• _WHAT THIS TASK INVOLVES_
Give again, word for word, every line in the entries below from the line with "- DB2 database" up to and including the line with "- Backend: Next.js", and no other line.

======== MATERIAL FOR THE TASK ========

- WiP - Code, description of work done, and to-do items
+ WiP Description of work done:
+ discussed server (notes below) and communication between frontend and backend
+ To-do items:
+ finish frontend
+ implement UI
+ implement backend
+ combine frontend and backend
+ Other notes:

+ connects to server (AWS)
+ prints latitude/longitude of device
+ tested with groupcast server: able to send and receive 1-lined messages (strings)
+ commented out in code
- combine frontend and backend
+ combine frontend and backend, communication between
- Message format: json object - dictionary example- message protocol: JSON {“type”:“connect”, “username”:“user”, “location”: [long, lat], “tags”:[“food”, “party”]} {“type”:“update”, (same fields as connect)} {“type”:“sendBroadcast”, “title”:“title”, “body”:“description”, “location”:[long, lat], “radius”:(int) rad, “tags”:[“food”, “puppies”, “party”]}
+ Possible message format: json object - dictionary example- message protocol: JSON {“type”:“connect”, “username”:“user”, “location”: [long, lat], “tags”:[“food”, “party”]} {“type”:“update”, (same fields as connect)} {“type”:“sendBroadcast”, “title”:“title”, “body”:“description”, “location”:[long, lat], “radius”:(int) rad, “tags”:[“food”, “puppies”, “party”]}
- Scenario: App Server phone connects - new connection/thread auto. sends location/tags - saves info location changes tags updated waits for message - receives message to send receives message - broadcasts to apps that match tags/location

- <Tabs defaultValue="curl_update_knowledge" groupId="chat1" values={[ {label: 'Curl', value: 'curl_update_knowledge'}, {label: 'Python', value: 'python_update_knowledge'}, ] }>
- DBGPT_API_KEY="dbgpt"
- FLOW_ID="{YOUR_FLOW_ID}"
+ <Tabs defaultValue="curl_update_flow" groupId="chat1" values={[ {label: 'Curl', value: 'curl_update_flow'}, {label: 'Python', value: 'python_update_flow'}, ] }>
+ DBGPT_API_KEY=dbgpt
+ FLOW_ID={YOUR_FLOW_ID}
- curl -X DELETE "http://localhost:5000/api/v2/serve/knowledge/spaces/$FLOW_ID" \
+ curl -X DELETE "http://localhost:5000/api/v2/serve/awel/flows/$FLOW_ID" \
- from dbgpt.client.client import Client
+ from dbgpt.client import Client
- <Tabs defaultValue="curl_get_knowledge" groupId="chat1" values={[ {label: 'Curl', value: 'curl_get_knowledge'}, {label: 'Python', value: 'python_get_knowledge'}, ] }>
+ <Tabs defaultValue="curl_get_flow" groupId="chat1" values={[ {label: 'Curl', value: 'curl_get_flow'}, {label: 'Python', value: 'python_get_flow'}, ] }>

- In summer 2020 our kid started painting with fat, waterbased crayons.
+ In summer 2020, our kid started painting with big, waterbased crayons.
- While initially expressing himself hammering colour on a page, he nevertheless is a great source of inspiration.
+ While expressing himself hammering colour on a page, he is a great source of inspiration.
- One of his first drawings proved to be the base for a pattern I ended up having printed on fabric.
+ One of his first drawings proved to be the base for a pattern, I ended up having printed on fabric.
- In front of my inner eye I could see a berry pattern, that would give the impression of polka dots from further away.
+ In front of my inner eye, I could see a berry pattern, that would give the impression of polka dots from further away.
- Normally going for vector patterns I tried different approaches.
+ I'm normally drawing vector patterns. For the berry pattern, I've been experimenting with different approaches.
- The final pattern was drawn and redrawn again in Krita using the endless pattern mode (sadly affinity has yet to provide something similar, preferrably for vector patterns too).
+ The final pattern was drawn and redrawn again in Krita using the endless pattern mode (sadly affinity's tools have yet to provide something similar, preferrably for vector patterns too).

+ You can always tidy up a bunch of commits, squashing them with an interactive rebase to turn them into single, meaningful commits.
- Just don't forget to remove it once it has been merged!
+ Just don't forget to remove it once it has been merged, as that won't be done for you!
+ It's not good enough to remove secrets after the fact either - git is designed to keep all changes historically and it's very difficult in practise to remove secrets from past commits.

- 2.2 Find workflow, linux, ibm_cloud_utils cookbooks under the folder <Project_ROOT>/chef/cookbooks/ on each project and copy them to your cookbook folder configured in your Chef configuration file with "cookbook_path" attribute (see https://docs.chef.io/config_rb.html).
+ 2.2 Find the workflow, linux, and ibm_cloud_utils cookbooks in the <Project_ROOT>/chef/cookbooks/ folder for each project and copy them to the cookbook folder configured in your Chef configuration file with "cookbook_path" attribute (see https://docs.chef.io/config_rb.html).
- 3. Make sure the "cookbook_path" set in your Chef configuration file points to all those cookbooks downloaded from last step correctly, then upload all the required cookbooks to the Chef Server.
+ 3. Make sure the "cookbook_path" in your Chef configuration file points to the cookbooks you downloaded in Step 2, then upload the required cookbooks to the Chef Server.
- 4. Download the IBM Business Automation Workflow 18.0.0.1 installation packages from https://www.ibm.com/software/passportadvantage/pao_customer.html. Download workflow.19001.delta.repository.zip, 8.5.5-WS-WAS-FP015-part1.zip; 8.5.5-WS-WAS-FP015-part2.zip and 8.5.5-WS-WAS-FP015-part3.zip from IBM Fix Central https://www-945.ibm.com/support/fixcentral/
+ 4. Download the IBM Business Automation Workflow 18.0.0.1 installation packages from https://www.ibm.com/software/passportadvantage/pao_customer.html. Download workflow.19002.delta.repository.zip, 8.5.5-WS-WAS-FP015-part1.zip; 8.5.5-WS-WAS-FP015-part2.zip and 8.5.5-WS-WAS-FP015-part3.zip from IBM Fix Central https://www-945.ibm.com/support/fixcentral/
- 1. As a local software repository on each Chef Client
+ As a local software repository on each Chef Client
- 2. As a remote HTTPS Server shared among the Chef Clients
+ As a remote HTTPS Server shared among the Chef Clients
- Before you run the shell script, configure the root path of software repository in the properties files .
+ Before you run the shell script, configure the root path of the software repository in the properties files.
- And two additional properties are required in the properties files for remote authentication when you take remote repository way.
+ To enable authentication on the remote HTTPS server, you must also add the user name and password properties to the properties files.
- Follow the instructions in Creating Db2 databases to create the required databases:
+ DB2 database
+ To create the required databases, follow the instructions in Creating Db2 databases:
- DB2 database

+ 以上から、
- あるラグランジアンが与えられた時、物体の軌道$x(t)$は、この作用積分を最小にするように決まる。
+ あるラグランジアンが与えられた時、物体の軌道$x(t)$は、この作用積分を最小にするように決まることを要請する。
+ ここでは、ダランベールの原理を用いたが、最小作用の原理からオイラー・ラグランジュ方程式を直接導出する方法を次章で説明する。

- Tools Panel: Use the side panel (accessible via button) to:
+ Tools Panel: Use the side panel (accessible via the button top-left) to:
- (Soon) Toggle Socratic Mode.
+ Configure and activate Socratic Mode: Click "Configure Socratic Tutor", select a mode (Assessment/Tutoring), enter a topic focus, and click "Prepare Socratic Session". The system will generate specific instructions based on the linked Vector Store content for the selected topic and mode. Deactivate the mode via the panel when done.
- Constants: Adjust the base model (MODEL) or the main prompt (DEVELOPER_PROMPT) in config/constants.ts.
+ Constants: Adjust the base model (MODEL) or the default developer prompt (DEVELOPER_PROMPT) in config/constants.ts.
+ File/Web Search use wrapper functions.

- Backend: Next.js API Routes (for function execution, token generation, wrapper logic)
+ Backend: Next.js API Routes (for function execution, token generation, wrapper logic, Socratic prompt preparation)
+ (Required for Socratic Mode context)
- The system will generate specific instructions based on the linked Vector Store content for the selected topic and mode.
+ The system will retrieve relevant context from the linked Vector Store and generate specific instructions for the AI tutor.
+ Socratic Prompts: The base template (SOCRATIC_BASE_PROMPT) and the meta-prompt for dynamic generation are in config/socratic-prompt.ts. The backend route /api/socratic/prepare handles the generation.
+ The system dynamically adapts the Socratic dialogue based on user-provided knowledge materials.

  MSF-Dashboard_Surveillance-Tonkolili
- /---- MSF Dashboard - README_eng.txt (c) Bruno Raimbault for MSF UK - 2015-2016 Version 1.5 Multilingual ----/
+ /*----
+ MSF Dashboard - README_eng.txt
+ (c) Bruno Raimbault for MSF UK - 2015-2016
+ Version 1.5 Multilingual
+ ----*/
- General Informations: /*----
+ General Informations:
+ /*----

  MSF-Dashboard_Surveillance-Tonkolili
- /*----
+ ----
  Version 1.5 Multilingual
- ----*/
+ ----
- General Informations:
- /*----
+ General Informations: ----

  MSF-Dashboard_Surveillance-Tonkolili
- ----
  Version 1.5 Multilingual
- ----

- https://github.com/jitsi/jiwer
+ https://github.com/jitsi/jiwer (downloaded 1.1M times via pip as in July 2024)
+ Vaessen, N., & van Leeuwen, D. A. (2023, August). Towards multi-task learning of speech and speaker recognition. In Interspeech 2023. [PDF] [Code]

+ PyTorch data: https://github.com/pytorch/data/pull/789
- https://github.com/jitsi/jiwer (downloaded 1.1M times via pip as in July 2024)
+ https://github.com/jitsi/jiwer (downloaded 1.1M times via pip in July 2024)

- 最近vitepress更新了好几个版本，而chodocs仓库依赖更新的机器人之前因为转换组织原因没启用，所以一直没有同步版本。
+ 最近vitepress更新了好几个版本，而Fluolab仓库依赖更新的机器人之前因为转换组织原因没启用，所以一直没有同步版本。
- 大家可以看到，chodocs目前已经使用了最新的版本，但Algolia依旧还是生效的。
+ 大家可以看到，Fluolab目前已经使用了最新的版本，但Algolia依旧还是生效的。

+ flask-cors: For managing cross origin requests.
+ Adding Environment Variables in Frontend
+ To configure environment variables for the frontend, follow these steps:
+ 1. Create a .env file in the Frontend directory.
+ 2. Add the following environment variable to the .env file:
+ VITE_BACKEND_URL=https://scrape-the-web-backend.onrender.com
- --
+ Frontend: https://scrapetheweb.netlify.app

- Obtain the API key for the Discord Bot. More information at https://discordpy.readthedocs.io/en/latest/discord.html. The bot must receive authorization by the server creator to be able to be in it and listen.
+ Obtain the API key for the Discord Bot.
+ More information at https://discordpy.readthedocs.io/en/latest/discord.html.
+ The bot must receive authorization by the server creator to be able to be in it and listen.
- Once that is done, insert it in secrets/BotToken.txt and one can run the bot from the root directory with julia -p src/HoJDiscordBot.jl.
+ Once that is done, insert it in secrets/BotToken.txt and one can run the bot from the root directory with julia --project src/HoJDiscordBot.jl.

========

• _SOLUTION TO THE EXERCISE_
- DB2 database

+ 以上から、
- あるラグランジアンが与えられた時、物体の軌道$x(t)$は、この作用積分を最小にするように決まる。
+ あるラグランジアンが与えられた時、物体の軌道$x(t)$は、この作用積分を最小にするように決まることを要請する。
+ ここでは、ダランベールの原理を用いたが、最小作用の原理からオイラー・ラグランジュ方程式を直接導出する方法を次章で説明する。

- Tools Panel: Use the side panel (accessible via button) to:
+ Tools Panel: Use the side panel (accessible via the button top-left) to:
- (Soon) Toggle Socratic Mode.
+ Configure and activate Socratic Mode: Click "Configure Socratic Tutor", select a mode (Assessment/Tutoring), enter a topic focus, and click "Prepare Socratic Session". The system will generate specific instructions based on the linked Vector Store content for the selected topic and mode. Deactivate the mode via the panel when done.
- Constants: Adjust the base model (MODEL) or the main prompt (DEVELOPER_PROMPT) in config/constants.ts.
+ Constants: Adjust the base model (MODEL) or the default developer prompt (DEVELOPER_PROMPT) in config/constants.ts.
+ File/Web Search use wrapper functions.

- Backend: Next.js API Routes (for function execution, token generation, wrapper logic)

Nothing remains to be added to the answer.